História para 28.09.2012

UM URSO QUE IMPÕE RESPEITO

Havia na floresta uma cabana, modesta morada de
lenhadores. Nessa cabana, moravam um velhinho e uma
velhinha que eram irmãos, mas pouco amigos. Por aqui
começa esta história.
Desconfio que não estou a dizer a verdade toda. Talvez
os dois irmãos fossem amigos, lá muito no fundo dos seus
corações de velhos rabugentos, mas quem os visse  e
ouvisse a enfrenesiarem-se constantemente por dá cá
aquela palha, tal não diria. A velhinha, então, era a mais
abespinhada. Mal o irmão entrava em casa e fechava  a
porta, começava a bulha.
– Estou farta de te recomendar, Gregório Epifanov, para
não entrares sem primeiro bater à porta.
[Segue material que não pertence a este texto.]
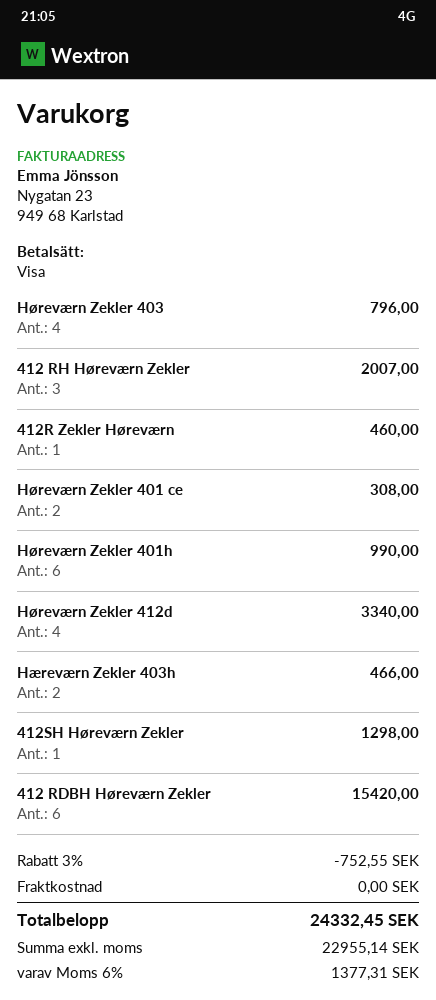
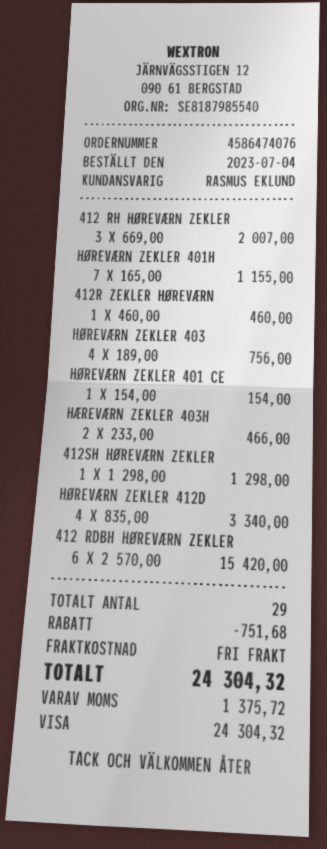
Høreværn Zekler 403: 4 for 796.00 -> 4 for 756.00
Høreværn Zekler 401 ce: 2 for 308.00 -> 1 for 154.00
Høreværn Zekler 401h: 6 for 990.00 -> 7 for 1155.00
discount: 752.55 -> 751.68
tax: 1377.31 -> 1375.72
total: 24332.45 -> 24304.32

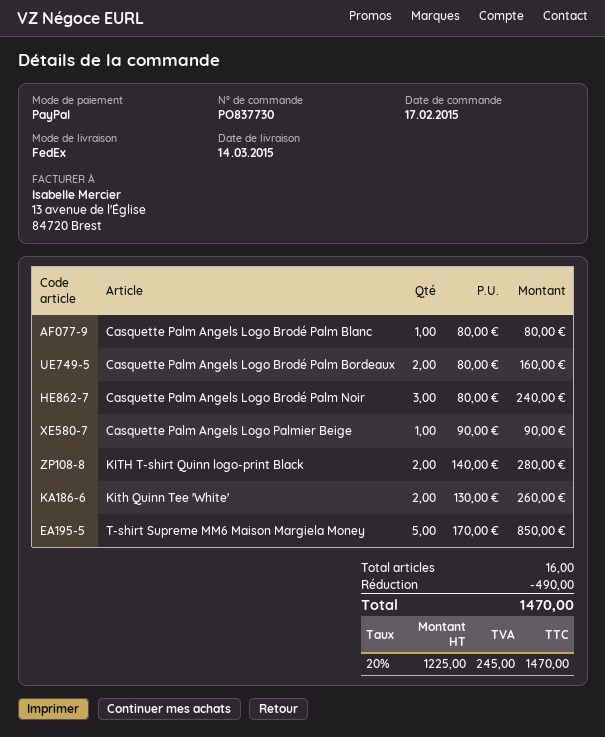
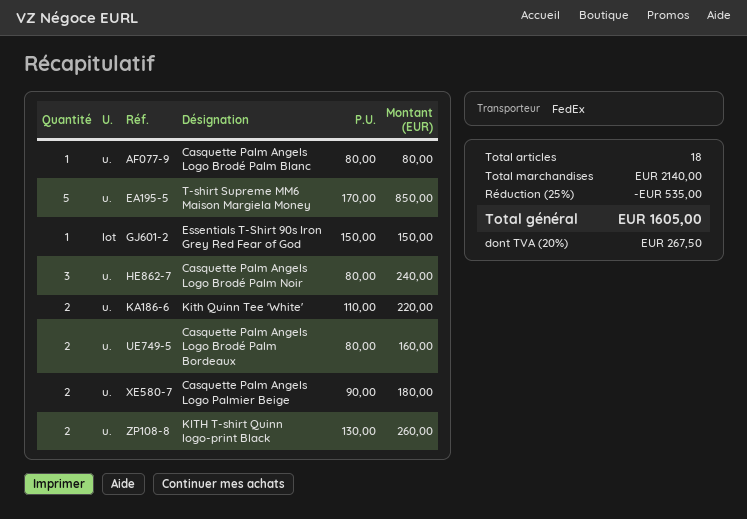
Casquette Palm Angels Logo Palmier Beige: 1 x 90.00 = 90.00 -> 2 x 90.00 = 180.00
KITH T-shirt Quinn logo-print Black: 2 x 140.00 = 280.00 -> 2 x 130.00 = 260.00
Kith Quinn Tee 'White': 2 x 130.00 = 260.00 -> 2 x 110.00 = 220.00
Essentials T-Shirt 90s Iron Grey Red Fear of God: none -> 1 x 150.00 = 150.00
total quantity: 16 -> 18
discount: 490.00 -> 535.00
tax: 20% = 245.00 -> 20% = 267.50
total: 1470.00 -> 1605.00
Assustas o gato,
assustas-me a mim e abalas a casa com essas botifarras.
Porque não te descalças à porta?
– Porque já sei, mana Agripina, que estás à espera que eu
venha com o carrego de gravetos para te acender o lume.
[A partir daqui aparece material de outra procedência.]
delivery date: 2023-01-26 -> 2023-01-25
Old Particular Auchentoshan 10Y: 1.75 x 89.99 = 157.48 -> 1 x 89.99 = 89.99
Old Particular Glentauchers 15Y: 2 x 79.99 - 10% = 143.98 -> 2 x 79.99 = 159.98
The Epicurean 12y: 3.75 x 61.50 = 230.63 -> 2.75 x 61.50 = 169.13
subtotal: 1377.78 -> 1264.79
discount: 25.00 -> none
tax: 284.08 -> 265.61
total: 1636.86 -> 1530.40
Se eu tivesse a certeza de vir encontrar a casa aquecida, a
sopa a fumegar e o chá a ferver na chaleira, decalçava-me
à porta, pois claro! Mas que encontro afinal: cinzas frias na
lareira e uma velha a um canto, enrolada em cobertores, a
resmungar, com voz de bruxa...
A mana Agripina saltava do seu canto e espetava o dedo
agudo, diante do nariz do irmão:
-– Bruxa? Eu? E tu o que és? Um velho urso paspalhão
a sonhar com palácios e criados de nariz no chão. Julgas
que sou tua criada, julgas?
– Nem eu sou teu criado e trago-te este baraço de lenha
para aqueceres a ceia, velha rezingona.
Ela virava-lhe as costas e voltava para o seu canto,
resmungando:
– Passo bem sem ceia. Se queres comer o caldo, come-o
frio ou aquece tu o lume. Não estou para me maçar com
ursos velhos!
Assim viviam os dois manos. Assim passavam os serões.
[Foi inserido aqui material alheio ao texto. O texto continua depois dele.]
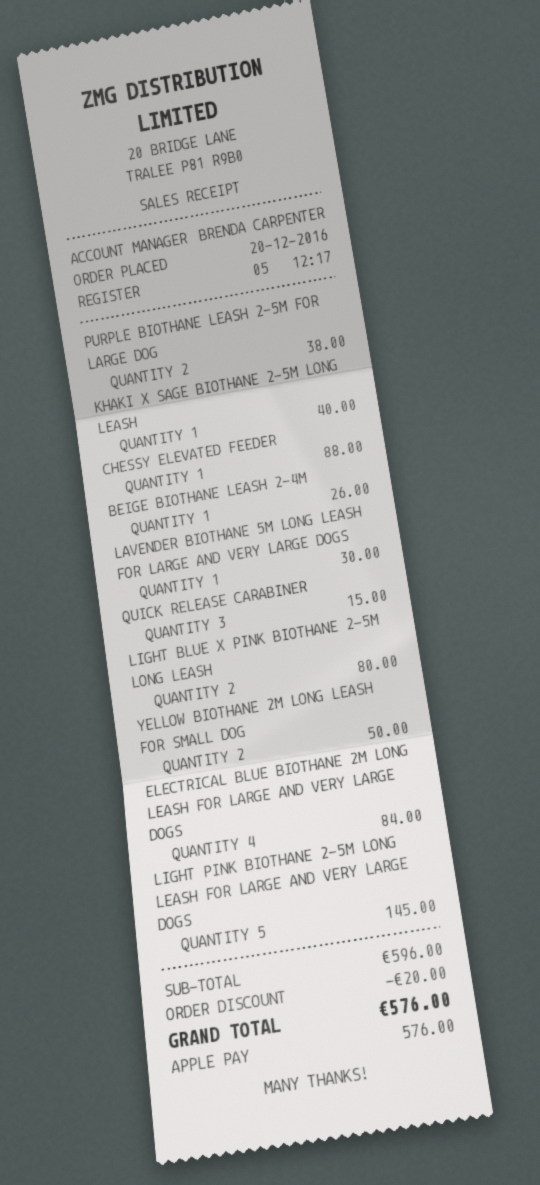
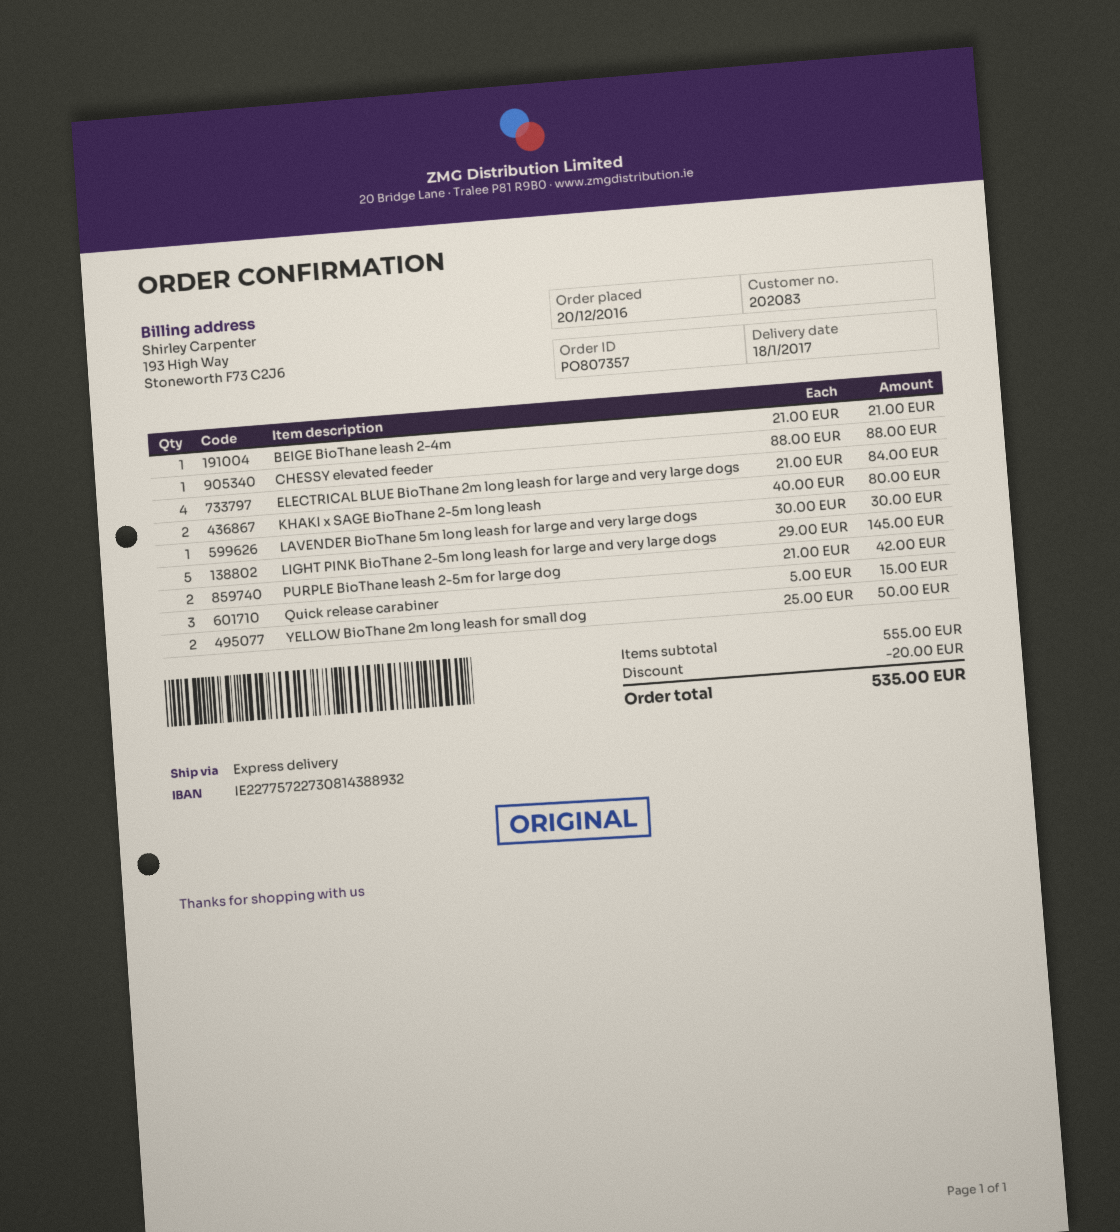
PURPLE BIOTHANE LEASH 2-5M FOR LARGE DOG: 2 for 38.00 -> 2 for 42.00
KHAKI X SAGE BIOTHANE 2-5M LONG LEASH: 1 for 40.00 -> 2 for 80.00
BEIGE BIOTHANE LEASH 2-4M: 1 for 26.00 -> 1 for 21.00
LIGHT BLUE X PINK BIOTHANE 2-5M LONG LEASH: 2 for 80.00 -> none
subtotal: 596.00 -> 555.00
total: 576.00 -> 535.00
De manhã, chovesse ou fizesse sol, havia sempre
tempestade na cabana.
– Levanta-te, urso preguiçoso! – gritava a velha
Agripina, sacudindo a cama do irmão.
– Deixa-me em paz, velha ruim. Passo dia a trabalhar.
Portanto, tenho direito de dormir o que me apetece e o que
o meu corpo pede – respondia-lhe o velho, com a cabeça
escondida nos cobertores.
– Isso são desculpas de urso. Se te não levantas já, vou
ao poço, encho a selha e despejo-ta pela cabeça abaixo –
ameaçava a velha.
Gregório Epifanov levantava-se, pegava no machado e
ia-se embora, sem dar os bons-dias nem comer as sopas da
manhã.
Um dia, Gregório Epifanov encontrou o urso da floresta.
Não era a primeira vez que urso e lenhador se
encontravam. Das outras vezes, empunhando o machado,
enfrentara o bicho e obrigara-o a fugir de quem era mais
valente. Outros tempos...
Agora, Gregório Epifanov sentia-se velho demais para
lutar. O machado caiu-lhe das mãos e os joelhos dobraram-
-se... Rendia-se antes do combate. O urso que decidisse o
que queria fazer dele.
– Não quero nada de ti – disse-lhe o urso. – Estás muito
fraco para que possas medir forças comigo. Como te
deixaste envelhecer desta maneira, homem?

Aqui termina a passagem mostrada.